The entries below contain pictures, which are to be left out; write out exactly, and only, the lines from the line with "height: 24px ->" up to and including the line with "none -> <span>Numaratör".

→ Records shown:
-=-=-
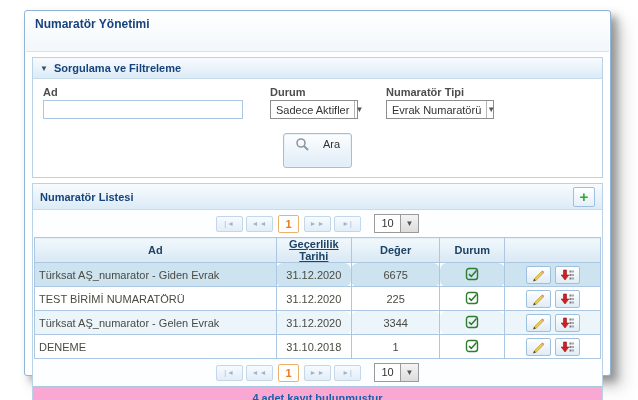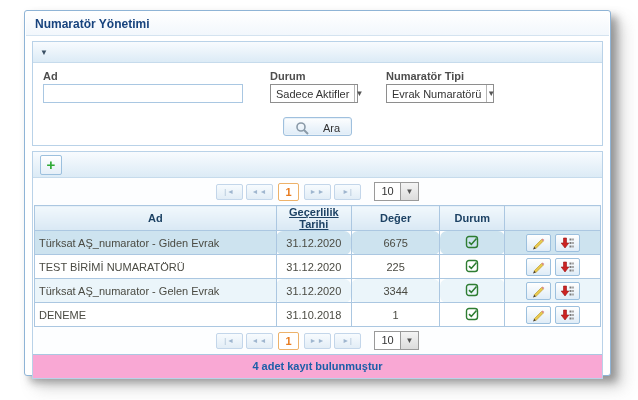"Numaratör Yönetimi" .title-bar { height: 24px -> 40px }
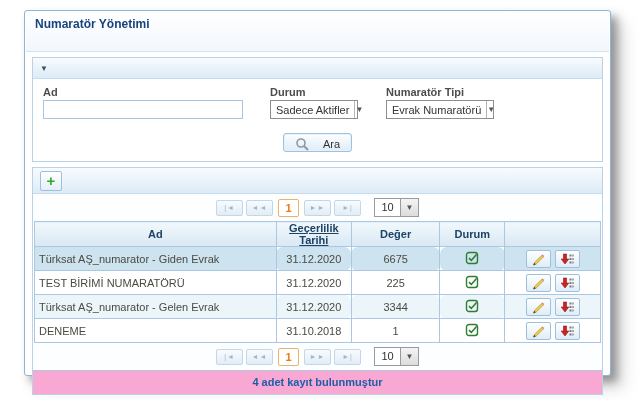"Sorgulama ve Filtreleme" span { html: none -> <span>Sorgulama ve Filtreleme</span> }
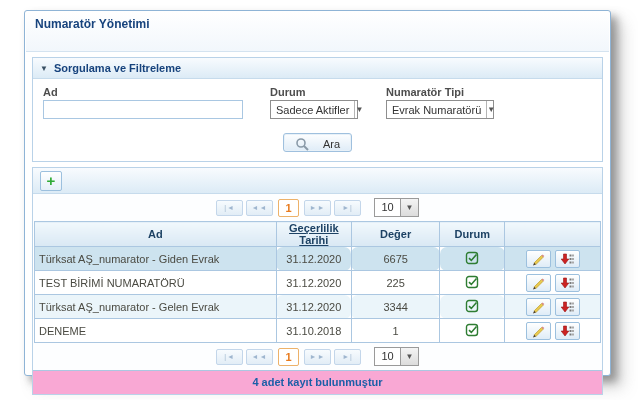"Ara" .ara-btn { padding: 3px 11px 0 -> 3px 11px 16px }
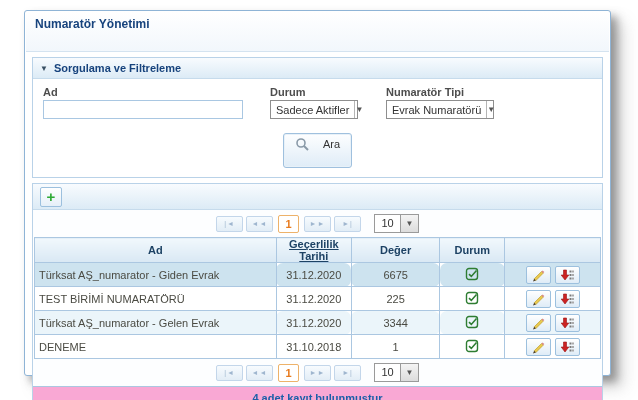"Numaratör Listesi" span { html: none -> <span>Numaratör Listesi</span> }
-=-=-
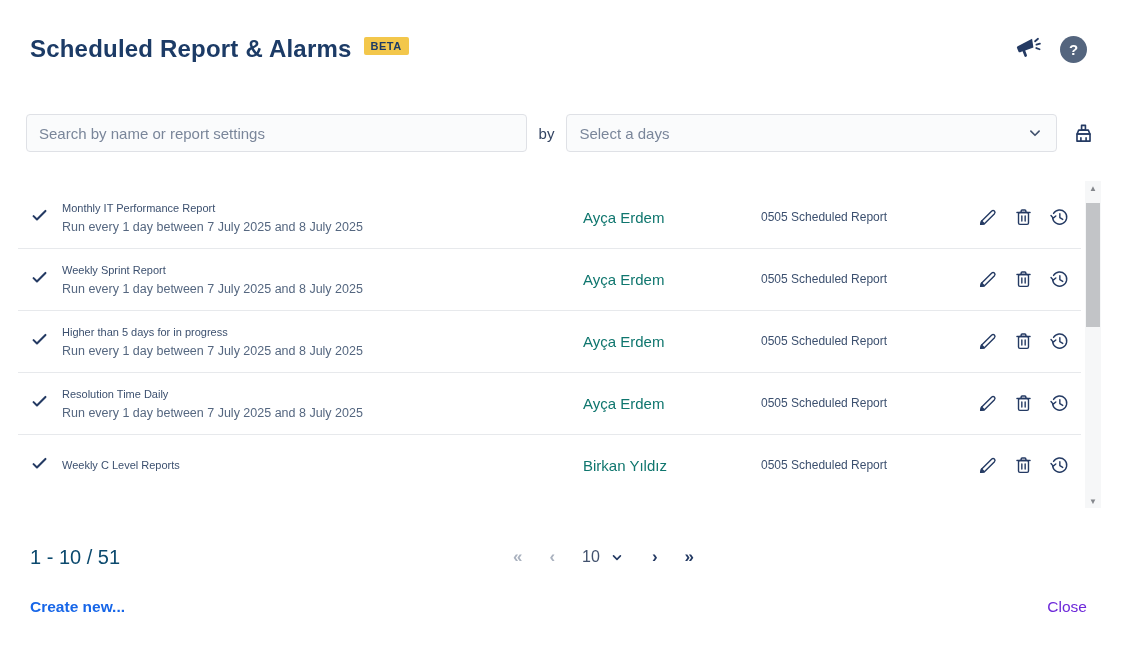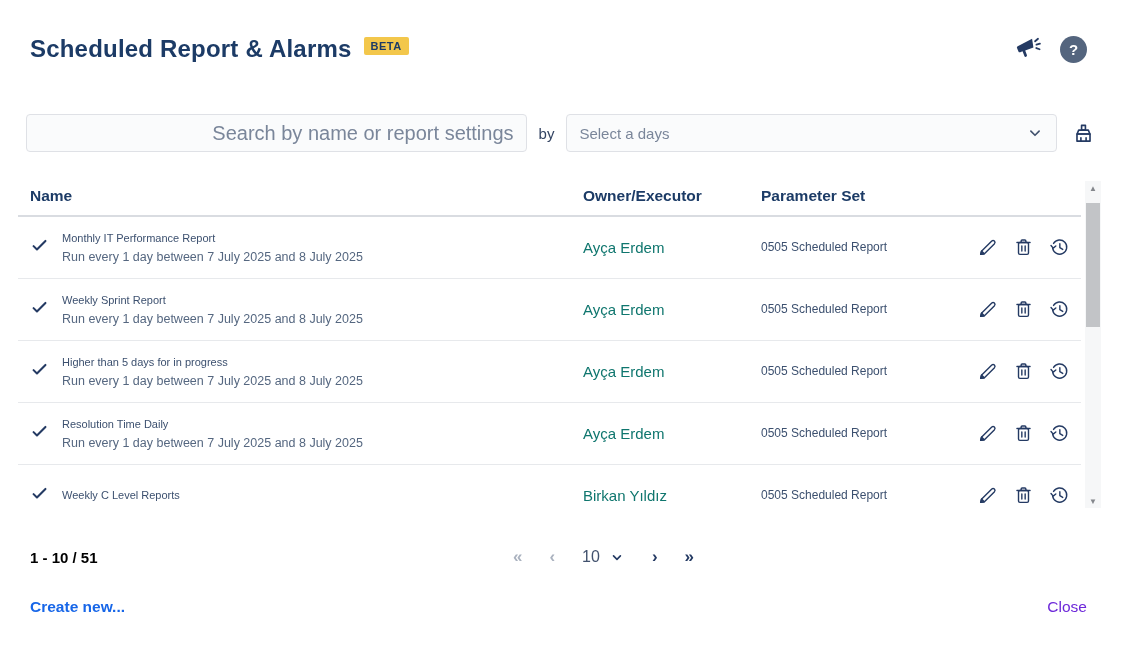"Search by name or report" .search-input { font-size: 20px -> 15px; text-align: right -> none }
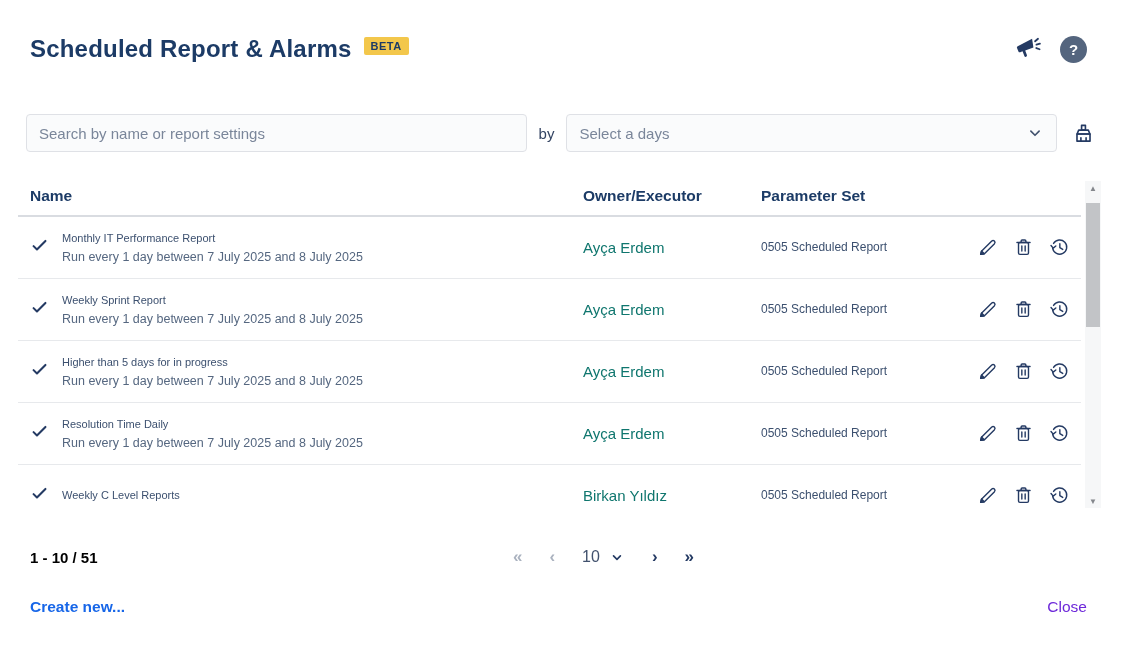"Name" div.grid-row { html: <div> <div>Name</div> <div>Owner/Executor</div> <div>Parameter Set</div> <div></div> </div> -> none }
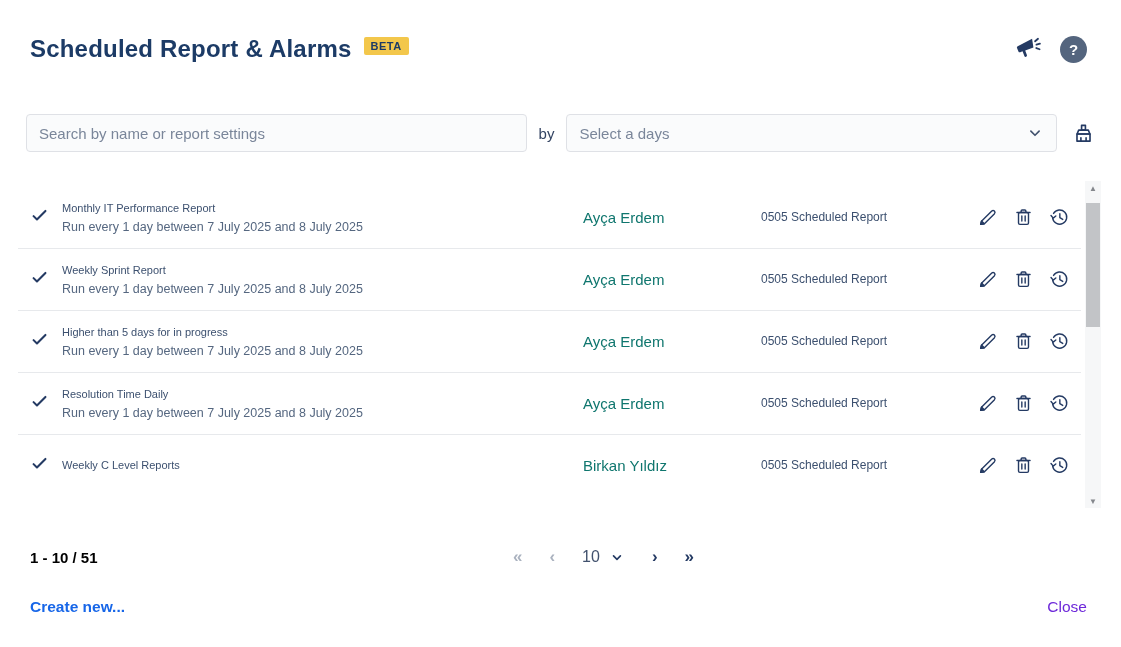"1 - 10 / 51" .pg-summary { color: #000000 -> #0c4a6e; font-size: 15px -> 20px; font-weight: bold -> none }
-=-=-
→ Output below:
"Numaratör Yönetimi" .title-bar { height: 24px -> 40px }
"Sorgulama ve Filtreleme" span { html: none -> <span>Sorgulama ve Filtreleme</span> }
"Ara" .ara-btn { padding: 3px 11px 0 -> 3px 11px 16px }
"Numaratör Listesi" span { html: none -> <span>Numaratör Listesi</span> }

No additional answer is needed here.